Quem se fecha, envelhece



A previsão de chegada estava para as nove da noite. Caldas Novas a Ribeirão Preto. Goiás, São Paulo. Saída às duas da tarde, então, nove horas de estrada em um ônibus que levava, em sua maioria entre os entre os viajantes, aposentados. Senhores e senhoras acima dos sessenta anos. E eu. E meus pais. Irmã e cunhado. Seriam duas paradas ao longo do trajeto. Foram três. Um extra para a turma descer no busão para comprar panelas, pois, como ouvi, "Panela em Goiás é boa e bem mais barata". Tudo bem. Essa acabou que foi a primeira virada da chave para desligar o veículo. Com apenas trinta minutos desde a partida do hotel de piscina de águas quentes, já me irritou.

Nos três dias e meio de hospedagem com a minha família, morri de rir. De comer - tudo incluso. De beber - a gente incluía levando fardinhos de cerveja de fora para dentro do hotel. Proibido, sim. Divertido, muito.

Passada a irritação da minha odisseia de volta para casa, fiquei pensando naquela reunião de velharada e que, logo mais, eu serei parte da ala geriátrica. Afinal, não são só asilos e a morte que nos lembram disso. Felizmente, a diversão dos cabecinhas brancas também me colocou em contemplação.

As entradas das piscinas aquecidas tinham rampas. Todas com corre-mão. E sem radar de velocidade mínima para passar por elas e chegar até a água. Ninguém ali estava com pressa.

Toda noite: bingo. Na tarde de sábado, bolero, bossa. Um cantor no teclado puxando músicas em italiano e fazendo as boquinhas mais murchas dublarem letra a letra das canções que eu nunca ouvi. As mesmas boquinhas que sorriam, me faziam sorrir e distribuíam selinhos entre os parceirinhos que às vezes dançavam ensaiadinhos.

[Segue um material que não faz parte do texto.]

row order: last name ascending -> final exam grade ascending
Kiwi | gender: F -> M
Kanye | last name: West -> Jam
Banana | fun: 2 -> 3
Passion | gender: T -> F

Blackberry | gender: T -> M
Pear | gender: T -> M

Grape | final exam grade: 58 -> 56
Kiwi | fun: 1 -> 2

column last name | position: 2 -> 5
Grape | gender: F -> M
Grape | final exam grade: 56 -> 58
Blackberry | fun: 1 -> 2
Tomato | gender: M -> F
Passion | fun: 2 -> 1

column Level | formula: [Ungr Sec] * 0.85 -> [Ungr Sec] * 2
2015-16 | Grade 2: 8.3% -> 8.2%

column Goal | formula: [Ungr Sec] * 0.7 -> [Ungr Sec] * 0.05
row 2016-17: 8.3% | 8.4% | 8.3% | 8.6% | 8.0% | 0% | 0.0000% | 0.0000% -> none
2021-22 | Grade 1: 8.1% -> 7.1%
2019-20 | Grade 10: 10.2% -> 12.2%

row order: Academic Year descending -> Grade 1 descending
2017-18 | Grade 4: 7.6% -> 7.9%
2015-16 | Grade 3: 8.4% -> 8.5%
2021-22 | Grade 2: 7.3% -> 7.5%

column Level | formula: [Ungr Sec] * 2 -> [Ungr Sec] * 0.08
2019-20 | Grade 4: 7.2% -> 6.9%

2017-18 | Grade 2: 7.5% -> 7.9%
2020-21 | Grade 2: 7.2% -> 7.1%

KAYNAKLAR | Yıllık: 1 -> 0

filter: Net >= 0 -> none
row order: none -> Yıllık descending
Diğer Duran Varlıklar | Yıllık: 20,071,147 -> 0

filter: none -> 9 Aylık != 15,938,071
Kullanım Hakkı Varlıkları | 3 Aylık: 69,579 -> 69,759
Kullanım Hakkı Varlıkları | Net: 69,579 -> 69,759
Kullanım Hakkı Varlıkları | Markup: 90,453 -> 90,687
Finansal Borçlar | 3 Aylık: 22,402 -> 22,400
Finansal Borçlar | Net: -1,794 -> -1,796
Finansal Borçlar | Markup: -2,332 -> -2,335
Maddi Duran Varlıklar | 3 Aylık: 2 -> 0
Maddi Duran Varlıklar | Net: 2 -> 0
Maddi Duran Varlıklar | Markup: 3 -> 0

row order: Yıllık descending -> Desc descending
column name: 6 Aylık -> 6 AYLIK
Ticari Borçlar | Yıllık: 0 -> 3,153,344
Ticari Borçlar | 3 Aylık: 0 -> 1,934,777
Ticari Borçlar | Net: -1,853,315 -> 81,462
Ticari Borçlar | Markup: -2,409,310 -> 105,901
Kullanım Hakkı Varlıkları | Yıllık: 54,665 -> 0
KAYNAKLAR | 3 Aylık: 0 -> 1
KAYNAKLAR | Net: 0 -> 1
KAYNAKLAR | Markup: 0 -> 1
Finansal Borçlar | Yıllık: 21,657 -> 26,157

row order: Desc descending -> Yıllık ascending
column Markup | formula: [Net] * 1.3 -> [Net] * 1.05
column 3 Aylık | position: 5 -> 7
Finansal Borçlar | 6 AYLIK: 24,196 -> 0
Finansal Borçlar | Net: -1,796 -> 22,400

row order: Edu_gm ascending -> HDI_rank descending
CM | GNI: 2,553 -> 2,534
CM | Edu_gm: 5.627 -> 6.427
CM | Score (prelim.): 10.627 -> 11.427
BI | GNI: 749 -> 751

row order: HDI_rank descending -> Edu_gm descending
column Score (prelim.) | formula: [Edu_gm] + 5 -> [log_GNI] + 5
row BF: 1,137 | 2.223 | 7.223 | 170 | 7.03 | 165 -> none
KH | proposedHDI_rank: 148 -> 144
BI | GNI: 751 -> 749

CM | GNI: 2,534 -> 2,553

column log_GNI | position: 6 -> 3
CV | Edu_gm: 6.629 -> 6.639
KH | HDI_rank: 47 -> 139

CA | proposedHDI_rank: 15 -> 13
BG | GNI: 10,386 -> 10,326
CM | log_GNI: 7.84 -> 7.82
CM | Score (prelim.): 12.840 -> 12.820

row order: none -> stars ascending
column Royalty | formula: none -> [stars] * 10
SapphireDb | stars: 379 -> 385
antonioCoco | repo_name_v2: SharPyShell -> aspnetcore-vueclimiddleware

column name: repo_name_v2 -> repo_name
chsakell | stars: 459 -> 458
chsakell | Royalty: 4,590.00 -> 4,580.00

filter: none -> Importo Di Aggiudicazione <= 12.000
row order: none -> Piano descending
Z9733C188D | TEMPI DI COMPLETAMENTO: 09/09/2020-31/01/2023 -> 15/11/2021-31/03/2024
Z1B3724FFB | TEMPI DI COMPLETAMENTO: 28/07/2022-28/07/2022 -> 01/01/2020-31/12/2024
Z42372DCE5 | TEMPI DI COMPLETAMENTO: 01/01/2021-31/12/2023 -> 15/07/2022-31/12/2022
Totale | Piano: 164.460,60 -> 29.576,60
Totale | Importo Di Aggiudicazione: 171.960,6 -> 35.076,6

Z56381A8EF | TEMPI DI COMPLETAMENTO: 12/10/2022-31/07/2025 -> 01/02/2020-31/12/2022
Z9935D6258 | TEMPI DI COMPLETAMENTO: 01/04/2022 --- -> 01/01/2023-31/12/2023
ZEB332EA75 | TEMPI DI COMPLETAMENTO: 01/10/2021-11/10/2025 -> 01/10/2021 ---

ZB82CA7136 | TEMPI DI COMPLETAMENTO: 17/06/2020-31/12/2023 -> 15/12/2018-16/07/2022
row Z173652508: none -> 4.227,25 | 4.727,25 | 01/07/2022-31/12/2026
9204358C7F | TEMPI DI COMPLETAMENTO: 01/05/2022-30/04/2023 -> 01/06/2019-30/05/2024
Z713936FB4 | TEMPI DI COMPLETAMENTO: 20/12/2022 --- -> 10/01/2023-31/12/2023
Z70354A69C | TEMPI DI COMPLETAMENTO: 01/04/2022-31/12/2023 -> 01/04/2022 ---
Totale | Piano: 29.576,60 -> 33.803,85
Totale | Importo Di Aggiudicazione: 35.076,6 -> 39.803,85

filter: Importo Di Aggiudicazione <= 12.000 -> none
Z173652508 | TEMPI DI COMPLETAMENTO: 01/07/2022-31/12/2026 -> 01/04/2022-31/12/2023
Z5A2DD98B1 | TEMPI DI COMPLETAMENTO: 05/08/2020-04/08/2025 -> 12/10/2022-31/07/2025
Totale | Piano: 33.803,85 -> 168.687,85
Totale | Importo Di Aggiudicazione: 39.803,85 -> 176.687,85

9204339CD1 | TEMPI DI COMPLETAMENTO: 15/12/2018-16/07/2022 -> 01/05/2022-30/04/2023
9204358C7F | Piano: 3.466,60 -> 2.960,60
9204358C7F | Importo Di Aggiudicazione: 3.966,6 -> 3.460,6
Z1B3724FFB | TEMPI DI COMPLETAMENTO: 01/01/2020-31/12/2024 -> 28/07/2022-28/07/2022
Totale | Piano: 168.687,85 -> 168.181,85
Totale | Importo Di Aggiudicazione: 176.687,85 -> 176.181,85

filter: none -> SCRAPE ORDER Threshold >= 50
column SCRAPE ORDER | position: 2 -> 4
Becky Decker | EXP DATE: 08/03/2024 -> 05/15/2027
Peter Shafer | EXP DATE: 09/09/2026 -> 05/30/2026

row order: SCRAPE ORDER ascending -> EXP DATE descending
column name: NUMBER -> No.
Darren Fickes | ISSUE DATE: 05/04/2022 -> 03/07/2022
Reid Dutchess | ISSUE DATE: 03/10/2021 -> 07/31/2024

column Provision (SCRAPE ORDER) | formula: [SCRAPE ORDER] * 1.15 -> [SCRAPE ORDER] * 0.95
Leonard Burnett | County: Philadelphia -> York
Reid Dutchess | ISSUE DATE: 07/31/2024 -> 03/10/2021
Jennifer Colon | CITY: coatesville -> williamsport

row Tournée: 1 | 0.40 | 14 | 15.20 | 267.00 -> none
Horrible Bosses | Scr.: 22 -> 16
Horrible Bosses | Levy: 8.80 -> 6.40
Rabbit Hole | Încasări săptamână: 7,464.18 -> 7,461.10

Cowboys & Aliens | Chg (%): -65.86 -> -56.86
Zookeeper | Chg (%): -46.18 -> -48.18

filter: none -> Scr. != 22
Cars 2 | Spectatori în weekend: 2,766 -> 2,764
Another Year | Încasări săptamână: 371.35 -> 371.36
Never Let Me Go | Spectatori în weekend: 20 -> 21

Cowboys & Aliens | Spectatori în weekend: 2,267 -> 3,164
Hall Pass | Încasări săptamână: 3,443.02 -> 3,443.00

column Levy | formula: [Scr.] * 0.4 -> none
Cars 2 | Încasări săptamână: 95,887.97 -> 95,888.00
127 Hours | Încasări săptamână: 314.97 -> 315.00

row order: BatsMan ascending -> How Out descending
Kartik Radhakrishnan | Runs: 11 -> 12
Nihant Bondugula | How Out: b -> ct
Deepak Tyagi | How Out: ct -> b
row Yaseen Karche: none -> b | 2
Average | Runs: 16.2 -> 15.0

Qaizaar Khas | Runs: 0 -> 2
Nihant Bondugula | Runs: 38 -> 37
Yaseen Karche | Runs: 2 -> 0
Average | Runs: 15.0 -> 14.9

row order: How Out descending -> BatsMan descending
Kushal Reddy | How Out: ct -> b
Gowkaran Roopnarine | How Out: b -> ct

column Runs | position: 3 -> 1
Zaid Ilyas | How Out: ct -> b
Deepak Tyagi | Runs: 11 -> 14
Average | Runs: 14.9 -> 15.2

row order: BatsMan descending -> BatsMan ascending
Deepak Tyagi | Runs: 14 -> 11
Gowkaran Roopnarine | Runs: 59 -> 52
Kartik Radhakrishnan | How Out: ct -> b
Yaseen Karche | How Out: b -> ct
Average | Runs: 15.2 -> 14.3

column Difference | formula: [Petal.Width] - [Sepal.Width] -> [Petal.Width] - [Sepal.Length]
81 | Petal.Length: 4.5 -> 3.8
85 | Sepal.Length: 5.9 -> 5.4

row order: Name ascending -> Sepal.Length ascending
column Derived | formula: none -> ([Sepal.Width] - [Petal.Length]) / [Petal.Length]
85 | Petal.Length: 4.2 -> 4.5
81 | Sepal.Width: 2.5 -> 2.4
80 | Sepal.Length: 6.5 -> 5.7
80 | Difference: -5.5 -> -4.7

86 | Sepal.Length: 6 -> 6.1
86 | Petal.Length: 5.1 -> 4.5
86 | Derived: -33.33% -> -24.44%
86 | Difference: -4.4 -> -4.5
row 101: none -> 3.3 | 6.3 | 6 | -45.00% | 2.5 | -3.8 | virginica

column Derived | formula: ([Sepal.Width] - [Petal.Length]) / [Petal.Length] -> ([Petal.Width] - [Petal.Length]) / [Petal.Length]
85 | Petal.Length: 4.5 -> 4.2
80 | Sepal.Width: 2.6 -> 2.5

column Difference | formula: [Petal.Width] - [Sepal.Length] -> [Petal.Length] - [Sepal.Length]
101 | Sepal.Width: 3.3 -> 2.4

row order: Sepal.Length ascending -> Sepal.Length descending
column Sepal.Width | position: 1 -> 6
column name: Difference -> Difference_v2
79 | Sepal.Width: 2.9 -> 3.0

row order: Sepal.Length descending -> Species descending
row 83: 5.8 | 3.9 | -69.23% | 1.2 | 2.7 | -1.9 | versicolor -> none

Nada os abalavam. Quase todos bebericavam. Cervejinha ou batidinha de coco - e ao escrever nesse monte de diminutivo, só percebo meu carinho aumentando pelo presente dos dias com, além da família, um grande grupo que não se fecha para a vida, que não reclama da maldita. 

Ali eu vi: envelhece quem se fecha. Quem se fecha, envelhece. 

Andavam devagarzinho, mas ninguém se arrastava. Demoravam nos degraus do ônibus, mas todos desciam para ver os montes de compotas de doces na parada da estrada de Minas Gerais. Não tinha selfie, mas tinha amor próprio: as senhoras todas maquiadas e com maiôs que não pareciam inadequados, que não pareciam maiôs e sim mais uma vestimenta leve e escolhida a dedo para curtir mais um dos momentos sem neurose.

Gente velha é gente neurótica. E frescura, prepotência, egoísmo, egocentrismo e mania de superioridade não têm idade. É coisa de quem se fecha. De quem acha que sabe de mais. Que não se permite. Que envelhece sem precisar virar sequer uma folhinha do calendário.

Meu entojo no retorno da viagem veio em parte do cansaço e também por eu pensar: "Isso aqui, nunca mais". Passados somente três dias, eu penso: que mala eu sou/ fui/ tenho que me policiar para não ser.

Pode reparar: quem o tempo todo solta coisas do tipo "isso não é para mim", "ai, você é louca porque eu não me sujeitaria a isso", "Deus me livre! Só você para topar uma coisa dessas!". Gente velha mesmo jovem fisicamente. Gente mala. Gente fechada.

Julgar é se fechar, envelhece. Compreender é se expandir, amadurece.

Na concentração de velhinhos sobre as rodas na estrada, eu posso ter sido peixe fora d'água. Mas agora, com os pés no chão, agradeço pela experiência que me ensinou que é preciso se cuidar para não nos fecharmos num aquário em que a água tende a secar e nos isolar. Porque, ali na frente, eu também vou querer o meu momento sem pressa nem noia naquela rampa que leva para a água quentinha.